My mind couldn't really trigger away from the fact Jasmine came to have so many lovers. I might be too traditional (and no matter what Dr. K says this makes me boring) but I just couldn't grasp why the need to define herself through these men. I know we all do it, but I don't believe all of us go as far as to change our names for others. Exactly, other people. I almost feel as if Jasmine needed other people to define her.
The idea of American men not being safe, and her feeling as if she needed to be protected intrigues me as well. I wonder if that is why she sought out so many lovers- she needed to ensure some men cared about her and therefore could feel safe.

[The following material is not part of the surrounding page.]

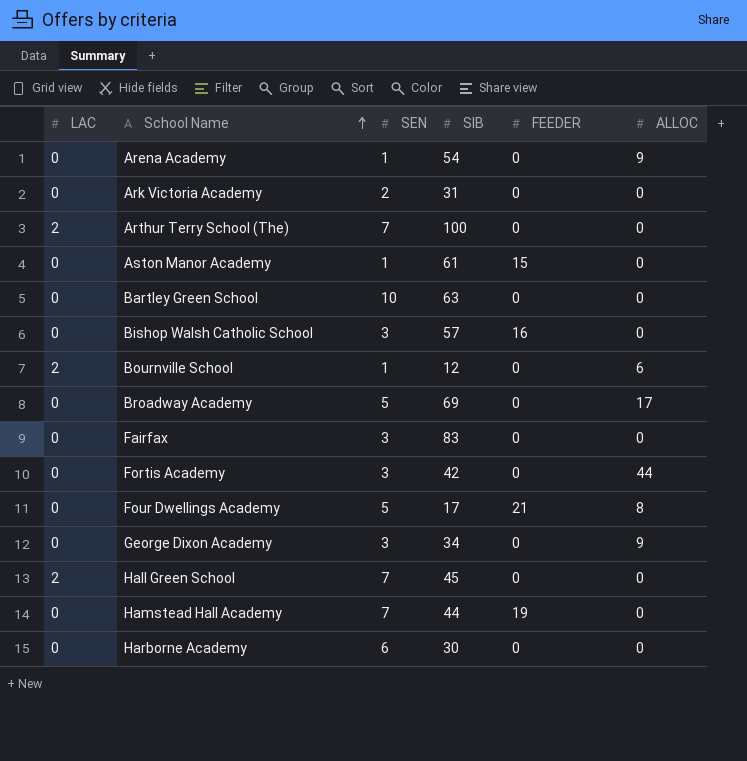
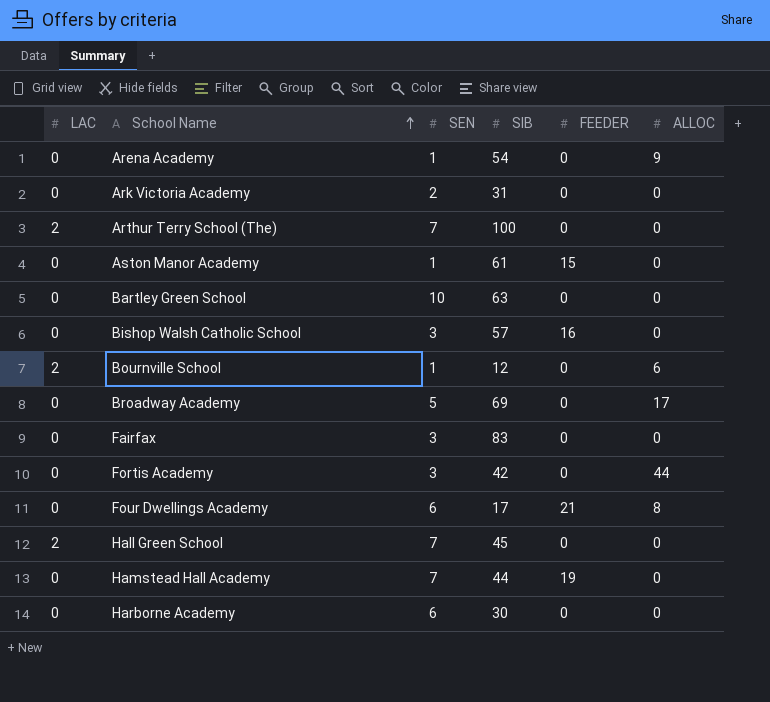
row George Dixon Academy: 0 | 3 | 34 | 0 | 9 -> none
Four Dwellings Academy | SEN: 5 -> 6

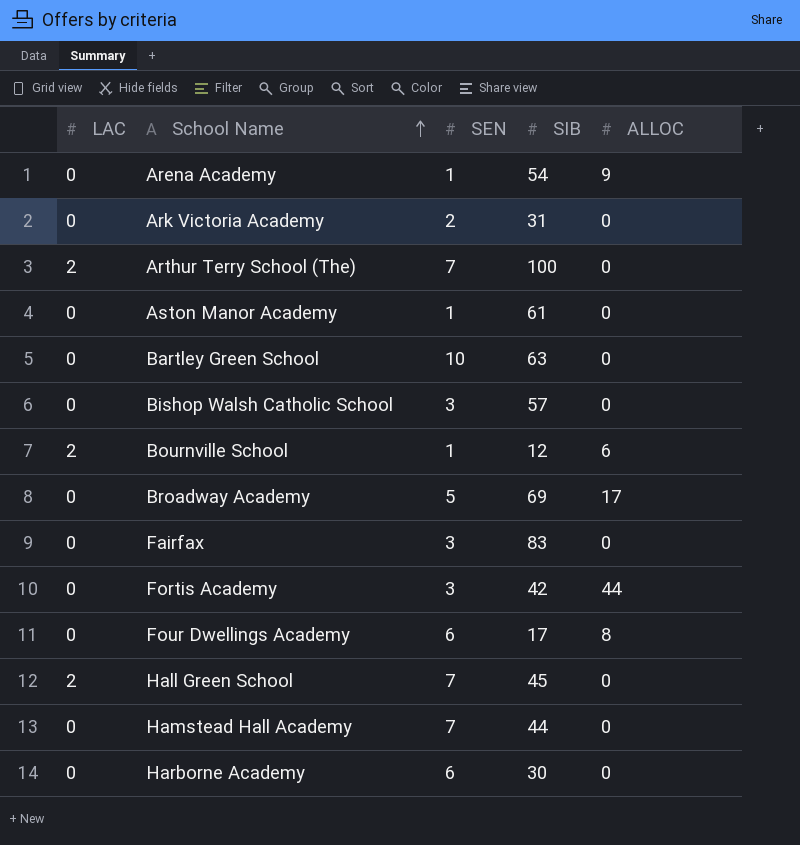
column FEEDER | position: 5 -> none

I wonder how much Jasmine changed herself to become what she wanted. or who she wanted to be. Is this idea even considered changing yourself? I've always heard become who you want to be. But who decides who we are? Henceforth how can we determine Jasmine ever changed herself when she was simply becoming who she wanted to be.
Gina,
ReplyDeleteI love this blog! I thought your letter as Jasmine was great. As I was reading it, I believed it was her voice I was hearing. You stayed true to the character and the story line by including things such as the escalator and some of her other thoughts of America and her experiences she had after she first had. I find it interesting that you included the rape scene in your letter especially since she never told anyone about the rape except Taylor but not until much later. Maybe she needed to tell someone and her brothers were the perfect outlet to tell. I hated that scene by the way. It made me feel dirty and it didn't even happen to me. I must admit that I cheered inside when she killed him. Not that I advocate murder by any means however rape is such a violation that killing him seemed like justice was served. I know Dr. K mentioned it in class and then again in her response to you but I don't know why she included Half-Face as one of her husbands either. Why include him? The only thing I can think of is that each of the men in her life (Prakash, Taylor, and Bud) each contributed to her transformation. I think in a way, Half-Face contributed to her transformation. She associated each of her names with each of her men but with Half-Face, she was Kali-the Hindu goddess of destruction. She destroyed Half-Face. The picture of Kali is her standing on a man's head with the heads of other men around her neck. I interpret those as her victims. Maybe by being Kali in this situation, she was no longer the rape victim by Half-Face became her victim. She destroyed him, literally, and he was no longer able to destroy another woman in the way that him destroyed a piece of Jasmine through the rape. Just a thought. Well done on your blog!